By contrast, nearby schools that are struggling to receive funds for maintenance like lead abatement and failing heating systems have students who are black, Latino and poor. The overlooked schools are also linked to former or current Chicago Housing Authority properties.

The funding for the new structures comes from last fiscal year’s property tax hike.

Karp and Vevea examine the hidden, ongoing costs of new construction which could put the city back more than twice as much as the initial outlay for building. The impact of that decision is less money for new teachers, for reduced class sizes or for improved curriculum.

Specific schools cited in their reporting include Skinner West Elementary School on the Near West Side, which draws students from all across the city. Skinner West is scheduled to receive a $20 million annex. But Brown Elementary School, a little under a mile to the west, is under-enrolled and would welcome more students. Brown traditionally serves mostly poor and black students.

“We were hearing from some [Skinner West] parents that many of them didn’t even really know about Brown – didn’t know Brown was nearby – but officials appear to have already made this decision to build that annex there,” Vevea said to host Phil Ponce.

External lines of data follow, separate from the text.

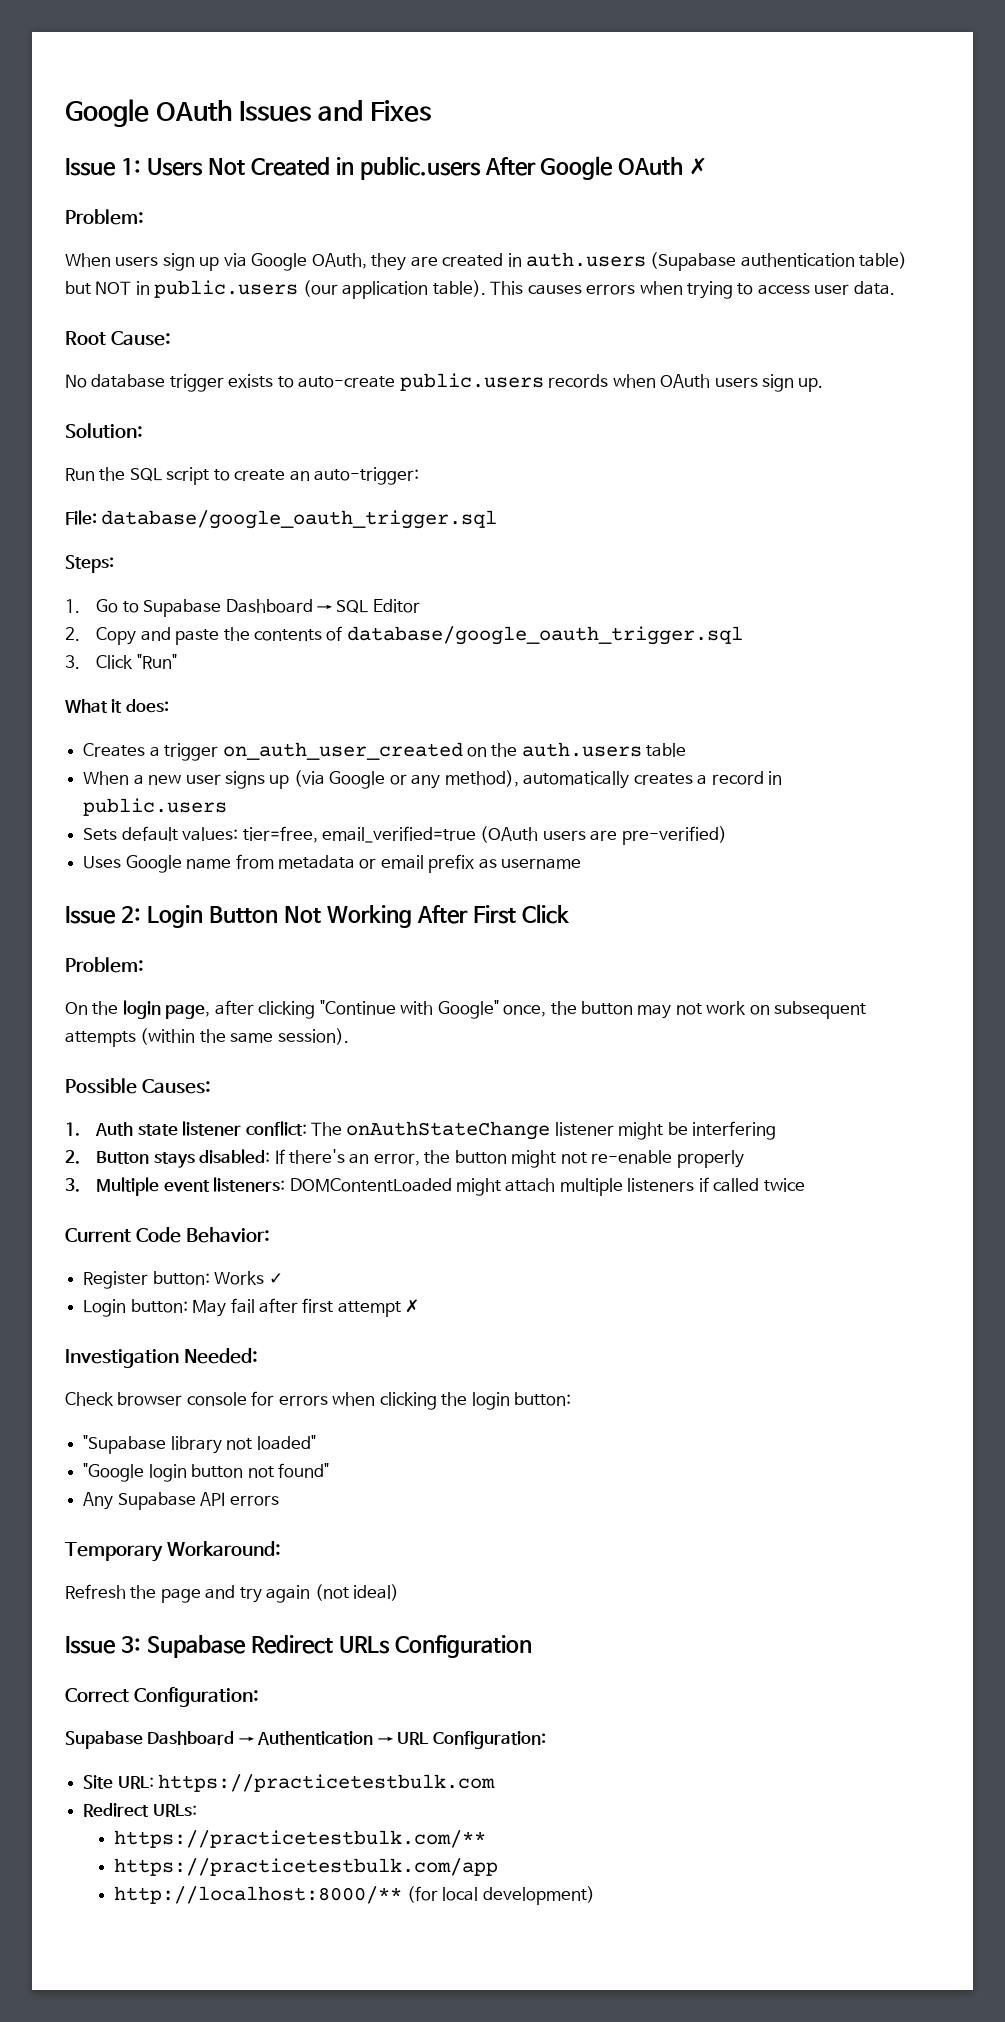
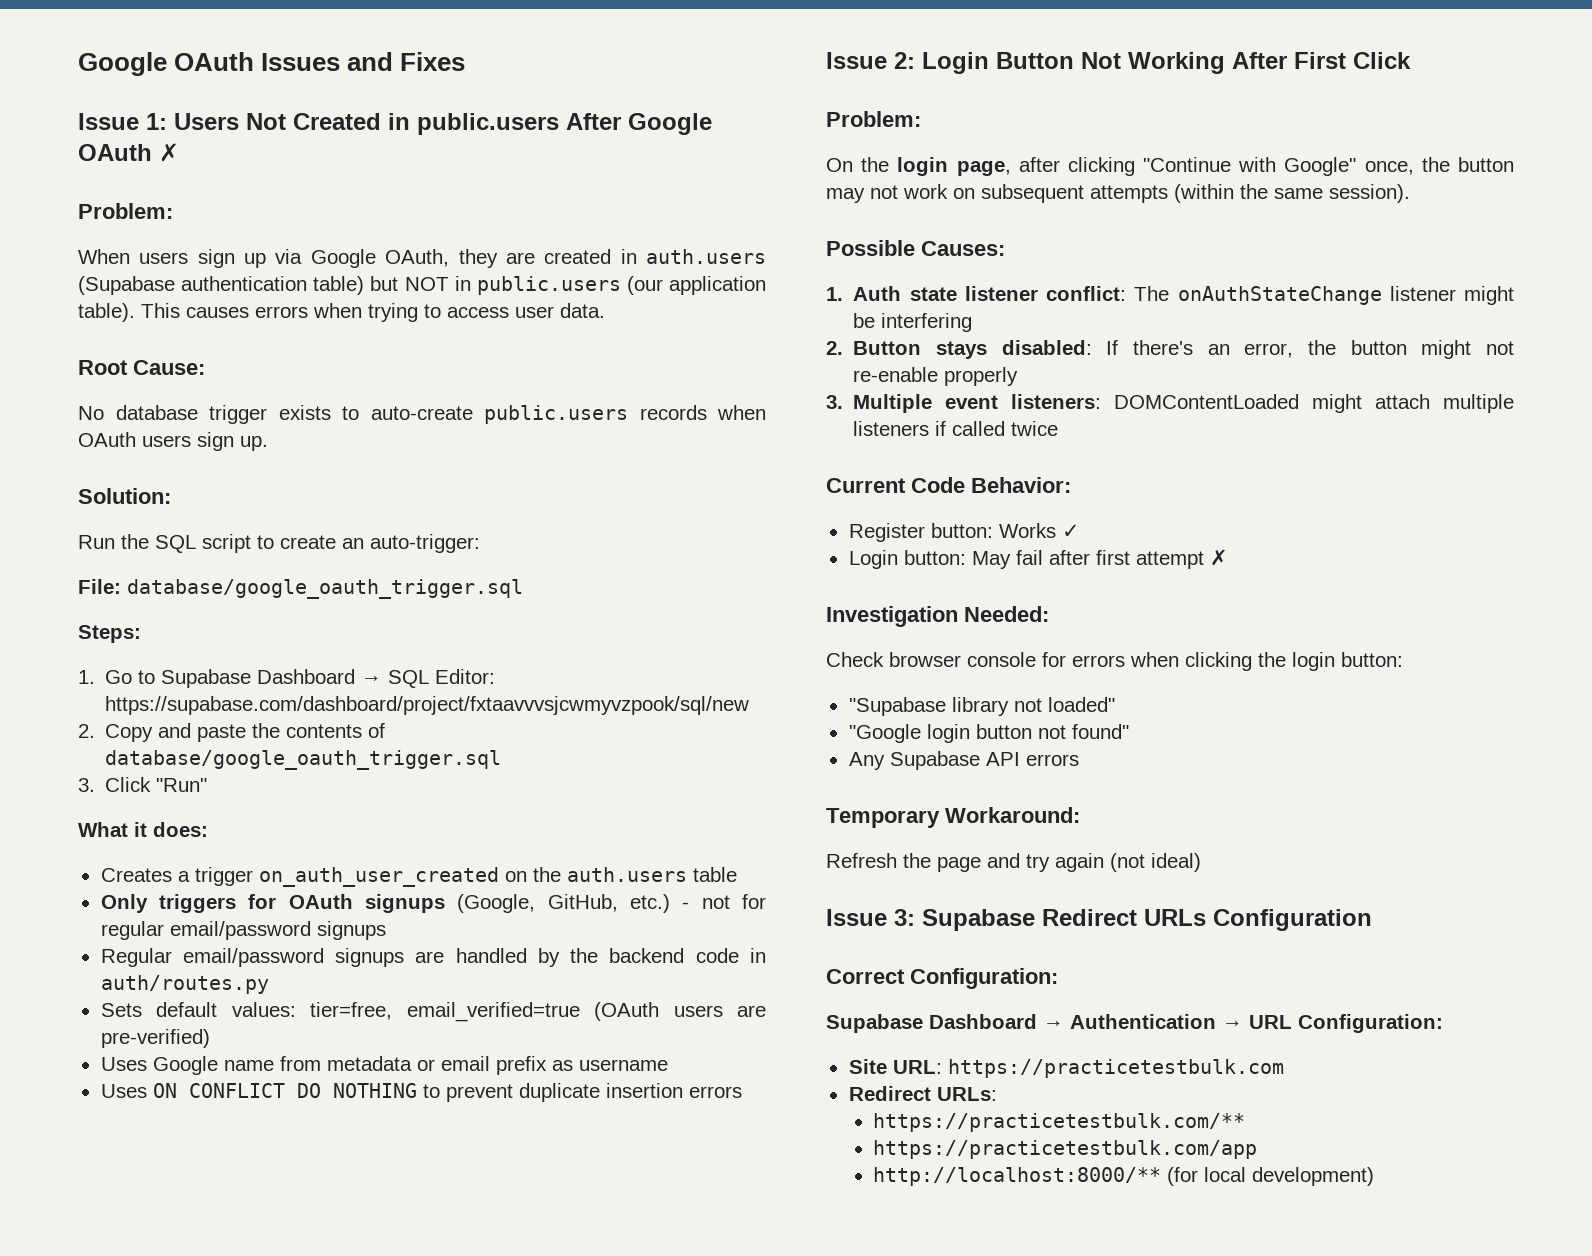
- 1. Go to Supabase Dashboard → SQL Editor
+ 1. Go to Supabase Dashboard → SQL Editor: https://supabase.com/dashboard/project/fxtaavvvsjcwmyvzpook/sql/new
- When a new user signs up (via Google or any method), automatically creates a record in public.users
+ Only triggers for OAuth signups (Google, GitHub, etc.) - not for regular email/password signups
+ Regular email/password signups are handled by the backend code in auth/routes.py
+ Uses ON CONFLICT DO NOTHING to prevent duplicate insertion errors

“Now, they did, at the behest of Ald. Walter Burnett, decide to invest additional money in Brown school, making that school a STEM school. So we just found out last night that Brown will get about $5 million,” she said.

CPS has a history of racial and class segregation that led to reform in the past. Karp and Vevea point to the end of court oversight regarding desegregation in 2008 as a potential fault line in the work to keep education fair and equitable across the system.

“Poor children improve their performance by leaps and bounds when they’re in an economically mixed environment,” Vevea said.